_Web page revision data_

-*-

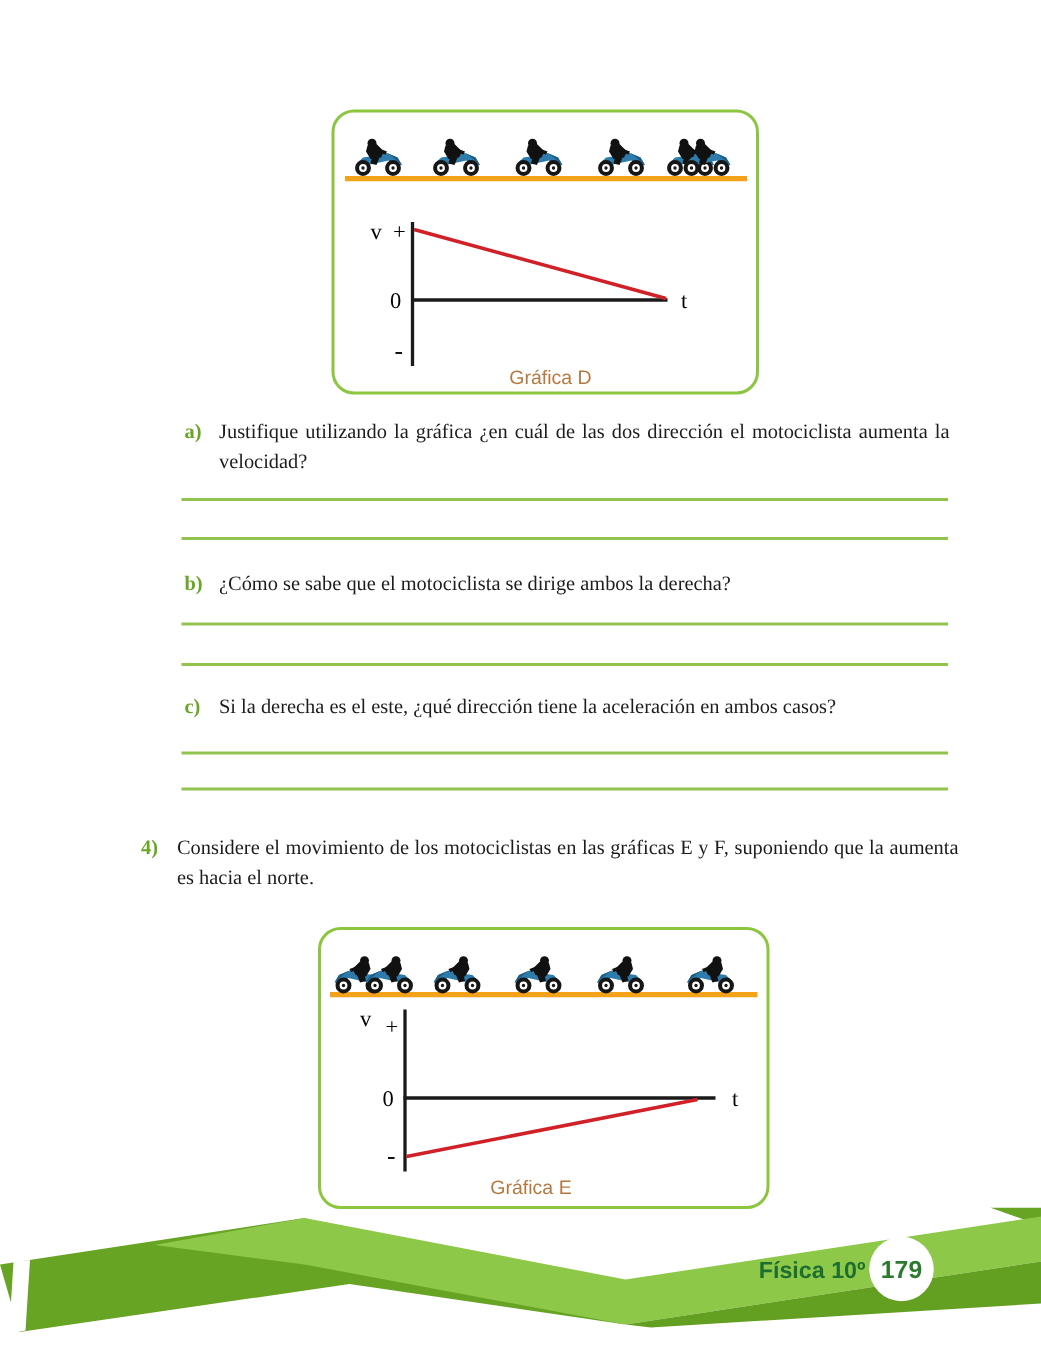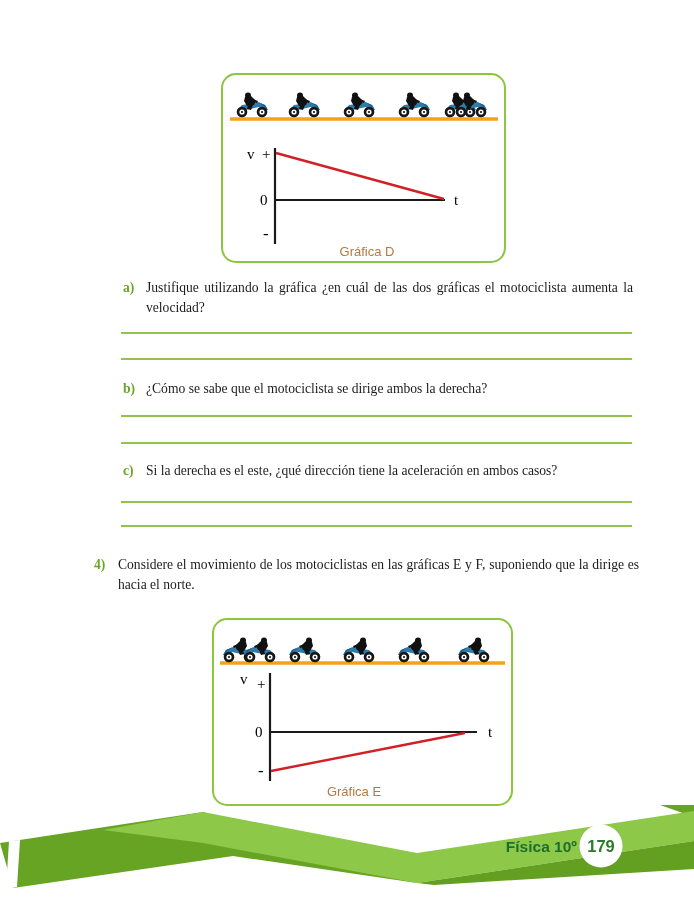--- a/index.html
+++ b/index.html
@@ -70,7 +70,7 @@
 
   <div class="q-block" style="left:123px;top:278px;width:510px;">
     <span class="q-label">a)</span>
-    <span>Justifique utilizando la gráfica ¿en cuál de las dos gráficas el motociclista aumenta la velocidad?</span>
+    <span>Justifique utilizando la gráfica ¿en cuál de las dos dirección el motociclista aumenta la velocidad?</span>
   </div>
   <div class="ans-line" style="left:121px;top:332px;width:511px;"></div>
   <div class="ans-line" style="left:121px;top:358px;width:511px;"></div>

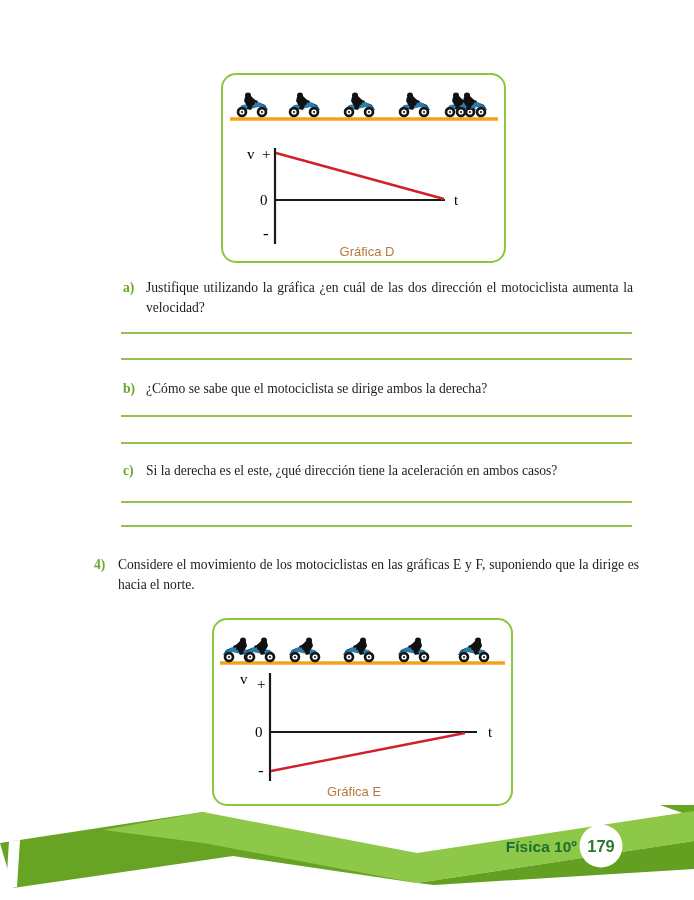--- a/index.html
+++ b/index.html
@@ -91,7 +91,7 @@
 
   <div class="item-block" style="left:94px;top:555px;width:545px;">
     <span class="q-label">4)</span>
-    <span>Considere el movimiento de los motociclistas en las gráficas E y F, suponiendo que la dirige es hacia el norte.</span>
+    <span>Considere el movimiento de los motociclistas en las gráficas E y F, suponiendo que la aumenta es hacia el norte.</span>
   </div>
 
   <section class="fig-box" id="fig-e">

-*-

_DESCRIPTION OF THE TASK_
Copy out all of the entries exactly as they stand, with no pictures in your copy.

_ANSWER BOX_
--- a/index.html
+++ b/index.html
@@ -70,7 +70,7 @@
 
   <div class="q-block" style="left:123px;top:278px;width:510px;">
     <span class="q-label">a)</span>
-    <span>Justifique utilizando la gráfica ¿en cuál de las dos gráficas el motociclista aumenta la velocidad?</span>
+    <span>Justifique utilizando la gráfica ¿en cuál de las dos dirección el motociclista aumenta la velocidad?</span>
   </div>
   <div class="ans-line" style="left:121px;top:332px;width:511px;"></div>
   <div class="ans-line" style="left:121px;top:358px;width:511px;"></div>

--- a/index.html
+++ b/index.html
@@ -91,7 +91,7 @@
 
   <div class="item-block" style="left:94px;top:555px;width:545px;">
     <span class="q-label">4)</span>
-    <span>Considere el movimiento de los motociclistas en las gráficas E y F, suponiendo que la dirige es hacia el norte.</span>
+    <span>Considere el movimiento de los motociclistas en las gráficas E y F, suponiendo que la aumenta es hacia el norte.</span>
   </div>
 
   <section class="fig-box" id="fig-e">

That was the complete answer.